Reproduce the entries below in full and without error.

··· Data for the task

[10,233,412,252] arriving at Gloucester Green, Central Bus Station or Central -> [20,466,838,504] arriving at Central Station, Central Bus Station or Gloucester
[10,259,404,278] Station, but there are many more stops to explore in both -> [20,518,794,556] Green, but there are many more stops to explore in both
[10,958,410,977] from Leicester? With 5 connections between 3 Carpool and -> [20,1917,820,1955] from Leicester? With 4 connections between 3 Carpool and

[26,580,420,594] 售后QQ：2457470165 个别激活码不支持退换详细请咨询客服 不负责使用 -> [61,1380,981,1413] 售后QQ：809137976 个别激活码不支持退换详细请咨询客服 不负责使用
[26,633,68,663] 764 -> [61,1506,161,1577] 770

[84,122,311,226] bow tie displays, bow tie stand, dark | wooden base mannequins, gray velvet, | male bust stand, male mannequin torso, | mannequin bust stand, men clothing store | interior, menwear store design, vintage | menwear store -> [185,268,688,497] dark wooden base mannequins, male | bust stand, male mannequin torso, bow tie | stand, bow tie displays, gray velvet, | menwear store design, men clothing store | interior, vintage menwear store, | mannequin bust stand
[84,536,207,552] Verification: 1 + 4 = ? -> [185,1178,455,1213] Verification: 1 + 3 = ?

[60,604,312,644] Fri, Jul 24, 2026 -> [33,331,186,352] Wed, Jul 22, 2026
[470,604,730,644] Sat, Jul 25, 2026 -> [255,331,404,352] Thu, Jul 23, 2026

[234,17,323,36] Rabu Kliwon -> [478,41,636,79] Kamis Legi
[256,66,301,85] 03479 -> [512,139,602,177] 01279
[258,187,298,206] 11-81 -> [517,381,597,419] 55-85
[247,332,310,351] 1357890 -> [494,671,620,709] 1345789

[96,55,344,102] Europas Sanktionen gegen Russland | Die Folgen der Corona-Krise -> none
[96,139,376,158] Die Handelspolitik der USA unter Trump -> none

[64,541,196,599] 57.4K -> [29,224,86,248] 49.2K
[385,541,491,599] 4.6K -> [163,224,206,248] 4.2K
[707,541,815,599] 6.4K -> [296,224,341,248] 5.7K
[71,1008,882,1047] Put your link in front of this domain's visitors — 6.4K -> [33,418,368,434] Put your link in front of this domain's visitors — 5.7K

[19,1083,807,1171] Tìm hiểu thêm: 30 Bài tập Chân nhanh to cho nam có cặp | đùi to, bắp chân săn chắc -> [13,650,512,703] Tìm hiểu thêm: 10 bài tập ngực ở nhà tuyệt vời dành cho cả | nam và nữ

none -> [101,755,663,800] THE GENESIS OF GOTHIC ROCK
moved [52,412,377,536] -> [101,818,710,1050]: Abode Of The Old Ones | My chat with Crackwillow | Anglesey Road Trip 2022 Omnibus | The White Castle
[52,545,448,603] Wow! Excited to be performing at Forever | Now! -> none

······

**Finished task**
[10,233,412,252] arriving at Gloucester Green, Central Bus Station or Central -> [20,466,838,504] arriving at Central Station, Central Bus Station or Gloucester
[10,259,404,278] Station, but there are many more stops to explore in both -> [20,518,794,556] Green, but there are many more stops to explore in both
[10,958,410,977] from Leicester? With 5 connections between 3 Carpool and -> [20,1917,820,1955] from Leicester? With 4 connections between 3 Carpool and

[26,580,420,594] 售后QQ：2457470165 个别激活码不支持退换详细请咨询客服 不负责使用 -> [61,1380,981,1413] 售后QQ：809137976 个别激活码不支持退换详细请咨询客服 不负责使用
[26,633,68,663] 764 -> [61,1506,161,1577] 770

[84,122,311,226] bow tie displays, bow tie stand, dark | wooden base mannequins, gray velvet, | male bust stand, male mannequin torso, | mannequin bust stand, men clothing store | interior, menwear store design, vintage | menwear store -> [185,268,688,497] dark wooden base mannequins, male | bust stand, male mannequin torso, bow tie | stand, bow tie displays, gray velvet, | menwear store design, men clothing store | interior, vintage menwear store, | mannequin bust stand
[84,536,207,552] Verification: 1 + 4 = ? -> [185,1178,455,1213] Verification: 1 + 3 = ?

[60,604,312,644] Fri, Jul 24, 2026 -> [33,331,186,352] Wed, Jul 22, 2026
[470,604,730,644] Sat, Jul 25, 2026 -> [255,331,404,352] Thu, Jul 23, 2026

[234,17,323,36] Rabu Kliwon -> [478,41,636,79] Kamis Legi
[256,66,301,85] 03479 -> [512,139,602,177] 01279
[258,187,298,206] 11-81 -> [517,381,597,419] 55-85
[247,332,310,351] 1357890 -> [494,671,620,709] 1345789

[96,55,344,102] Europas Sanktionen gegen Russland | Die Folgen der Corona-Krise -> none
[96,139,376,158] Die Handelspolitik der USA unter Trump -> none

[64,541,196,599] 57.4K -> [29,224,86,248] 49.2K
[385,541,491,599] 4.6K -> [163,224,206,248] 4.2K
[707,541,815,599] 6.4K -> [296,224,341,248] 5.7K
[71,1008,882,1047] Put your link in front of this domain's visitors — 6.4K -> [33,418,368,434] Put your link in front of this domain's visitors — 5.7K

[19,1083,807,1171] Tìm hiểu thêm: 30 Bài tập Chân nhanh to cho nam có cặp | đùi to, bắp chân săn chắc -> [13,650,512,703] Tìm hiểu thêm: 10 bài tập ngực ở nhà tuyệt vời dành cho cả | nam và nữ

none -> [101,755,663,800] THE GENESIS OF GOTHIC ROCK
moved [52,412,377,536] -> [101,818,710,1050]: Abode Of The Old Ones | My chat with Crackwillow | Anglesey Road Trip 2022 Omnibus | The White Castle
[52,545,448,603] Wow! Excited to be performing at Forever | Now! -> none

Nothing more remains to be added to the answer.